- About this exercise: All of the listing should be output exactly, apart from the pictures.

================================

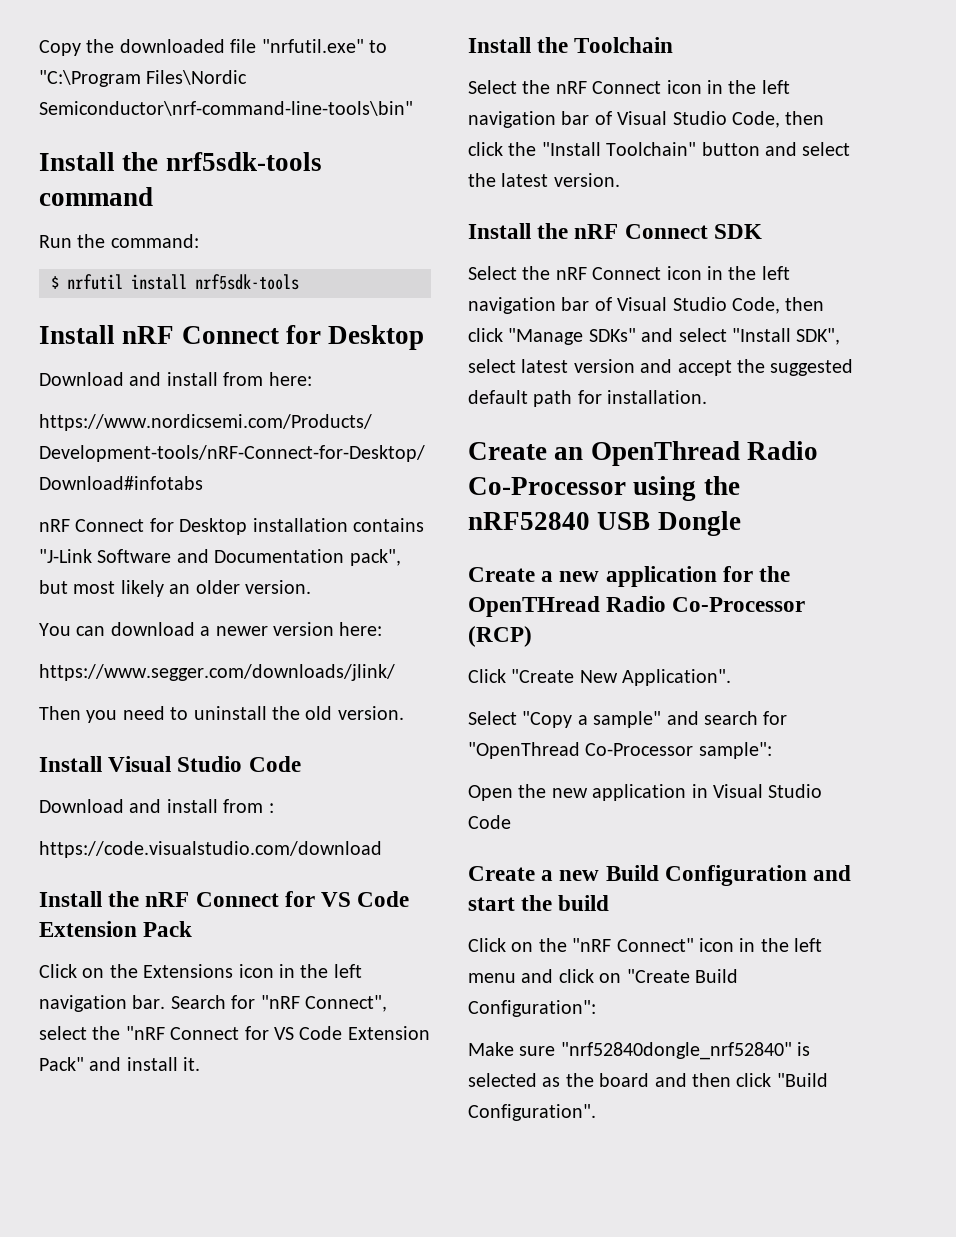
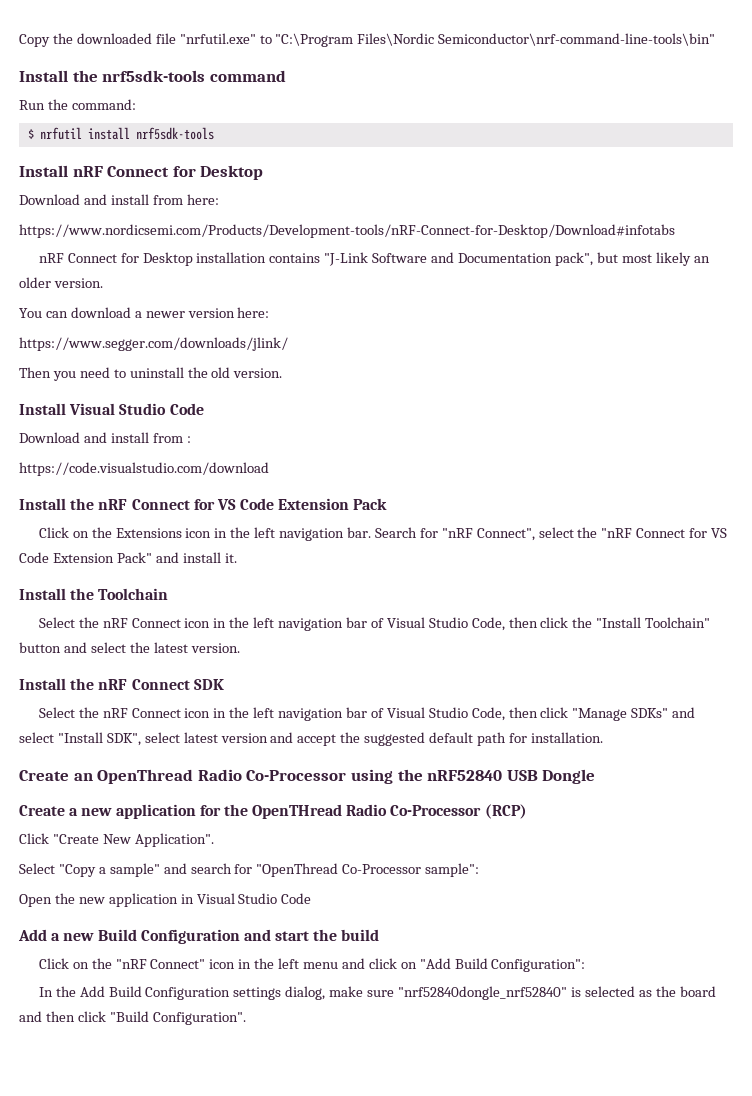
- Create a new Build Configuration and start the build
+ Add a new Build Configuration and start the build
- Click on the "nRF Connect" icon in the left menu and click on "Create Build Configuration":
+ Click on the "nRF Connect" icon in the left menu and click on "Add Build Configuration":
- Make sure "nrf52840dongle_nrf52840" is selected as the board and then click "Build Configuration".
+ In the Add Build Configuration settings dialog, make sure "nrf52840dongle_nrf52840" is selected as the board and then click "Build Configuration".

================================

- Your solution:
- Create a new Build Configuration and start the build
+ Add a new Build Configuration and start the build
- Click on the "nRF Connect" icon in the left menu and click on "Create Build Configuration":
+ Click on the "nRF Connect" icon in the left menu and click on "Add Build Configuration":
- Make sure "nrf52840dongle_nrf52840" is selected as the board and then click "Build Configuration".
+ In the Add Build Configuration settings dialog, make sure "nrf52840dongle_nrf52840" is selected as the board and then click "Build Configuration".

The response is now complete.